Balbharati solutions for Book-keeping and Accountancy 12th Standard Hsc Maharashtra State Board.
Chapter 1 - Introduction to Partnership and Partnership Final Accounts [Latest edition]
Difficult Words & Meanings
Accountancy:
The job or field of keeping and checking financial records.
Adjustments:
Changes made to accounts at the end of an accounting period to accurately show income and expenses.
Book-keeping:
The process of recording daily financial transactions of a business.
Capital (in business):
Money or other assets owned by a business or its owners for starting or running the business.
Constant:
Remaining the same or unchanged.
Credit Balance:
When the total credits in an account are more than the total debits. Often means money is owed to you or you have a surplus.
Current Account (in Partnership):
A partner's account where all adjustments like interest on capital, drawings, salary, and share of profit/loss are recorded when the Fixed Capital Method is used.
Current Assets (or Liquid Assets):
Things a business owns that can be easily turned into cash within a short time, usually one year.
Debit Balance:
When the total debits in an account are more than the total credits. Often means you owe money or have an expense.
Drawings (in Accountancy):
Cash or goods taken by the owner or partners from the business for personal use.
Due (expenses):
An expense that is owed or needs to be paid by a certain time.
Final Accounts:
Financial statements prepared at the end of an accounting period to show a business's financial performance (like profit/loss) and position (assets/liabilities).
Fixed Capital Method:
A way of maintaining partners' capital accounts where the initial capital invested remains unchanged unless more capital is added or withdrawn permanently.

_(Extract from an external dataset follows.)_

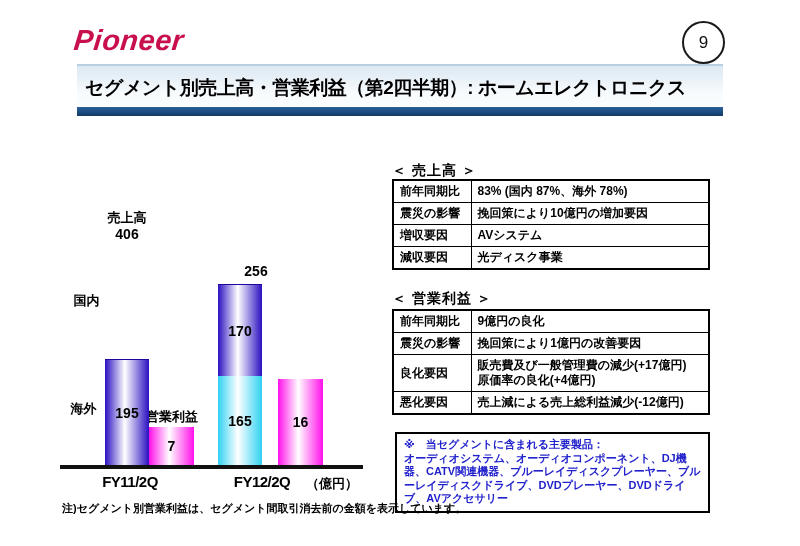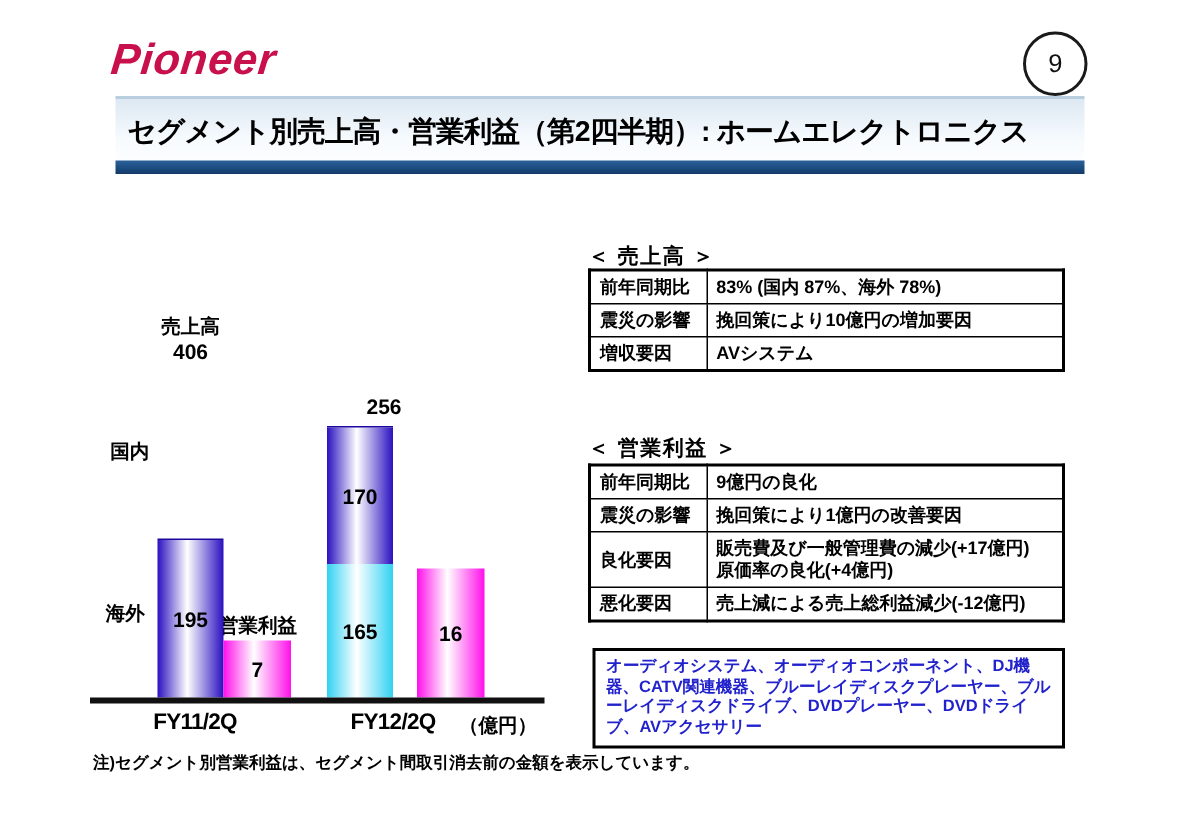"減収要因" tr { html: none -> <tr> <td>減収要因</td> <td>光ディスク事業</td> </tr> }
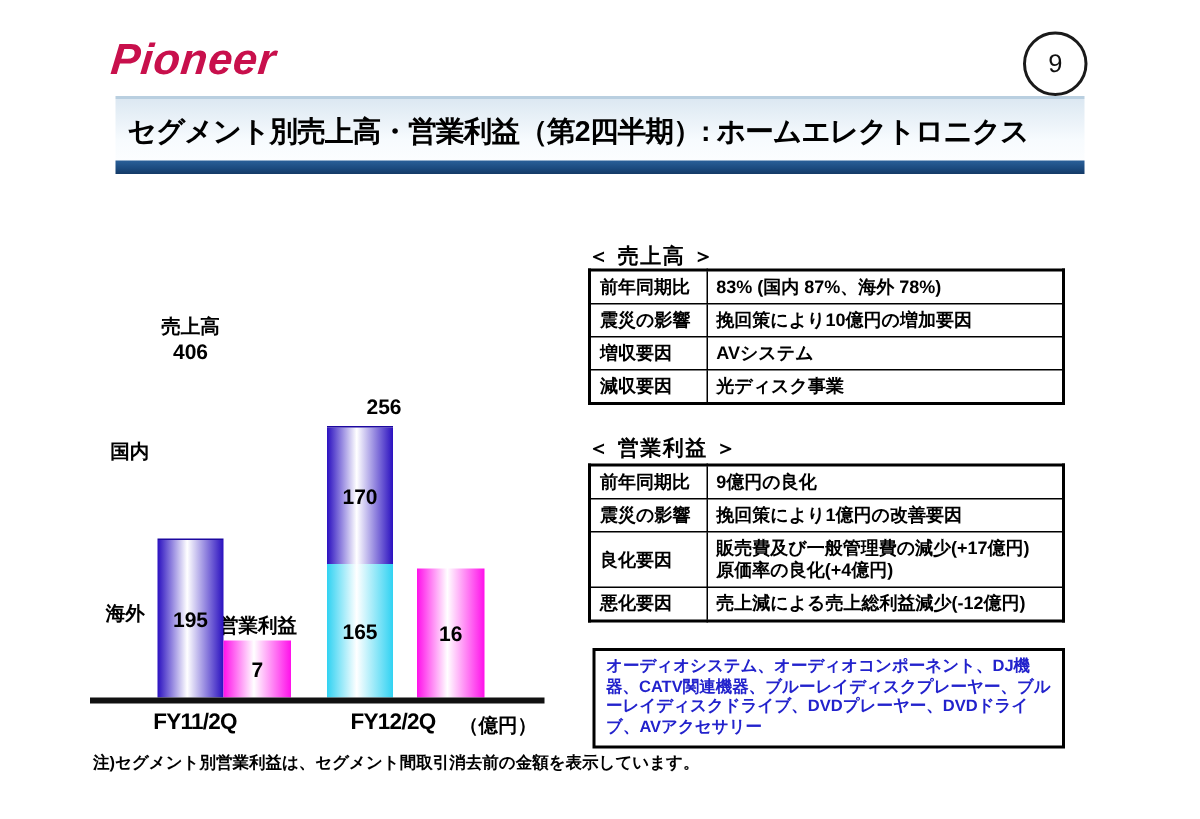"※ 当セグメントに含まれる主要製品：" div { html: none -> <div>※ 当セグメントに含まれる主要製品：</div> }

Fluctuating Capital Method:
A way of maintaining partners' capital accounts where all adjustments (interest, drawings, profits, etc.) are made directly in the capital accounts, causing them to change often.
Gross Loss:
When the cost of goods sold is more than the revenue from sales. It's the loss from basic trading activities before other expenses are considered.
HSC:
Higher Secondary Certificate, an examination taken by students in India after completing 12th grade.
Indian Partnership Act, 1932:
The law in India that governs and regulates partnership businesses.
Net Profit:
The profit a business makes after all operating expenses, taxes, and interest are subtracted from its total revenues.
Order of Liquidation (Balance Sheet context):
As per the text, the order of listing assets on a Balance Sheet, starting with fixed assets. (More commonly, "Order of Permanence" for fixed assets first, or "Order of Liquidity" for current assets first).
Partnership Deed:
A written legal agreement between partners that outlines the terms and conditions of the partnership, like roles, responsibilities, and profit/loss sharing.
Partnership Firm:
A business structure where two or more individuals (partners) agree to share in the profits or losses of a business they jointly own and operate.
Prepaid Expenses:
Expenses that are paid for in advance, before the actual benefit or service is received. They are considered assets until used up.
Profit and Loss Account:
A financial statement that summarizes the revenues, costs, and expenses incurred during a specific period, to show the net profit or net loss.
Profit Sharing Ratio:
The agreed-upon proportion in which partners will share the profits or bear the losses of the partnership firm.
Proportion:
A part or share in relation to the whole.
Regulated:
Controlled or managed according to rules or laws.
Registrar:
An official whose job is to keep official records or registers (e.g., Registrar of Firms).
Registration:
The official process of recording information, like the name and details of a partnership firm, with a recognized authority.
Substitute:
To use or put something in place of another.
Trading Account:
A financial statement prepared to find out the gross profit or gross loss of a business from its main trading activities (buying and selling goods).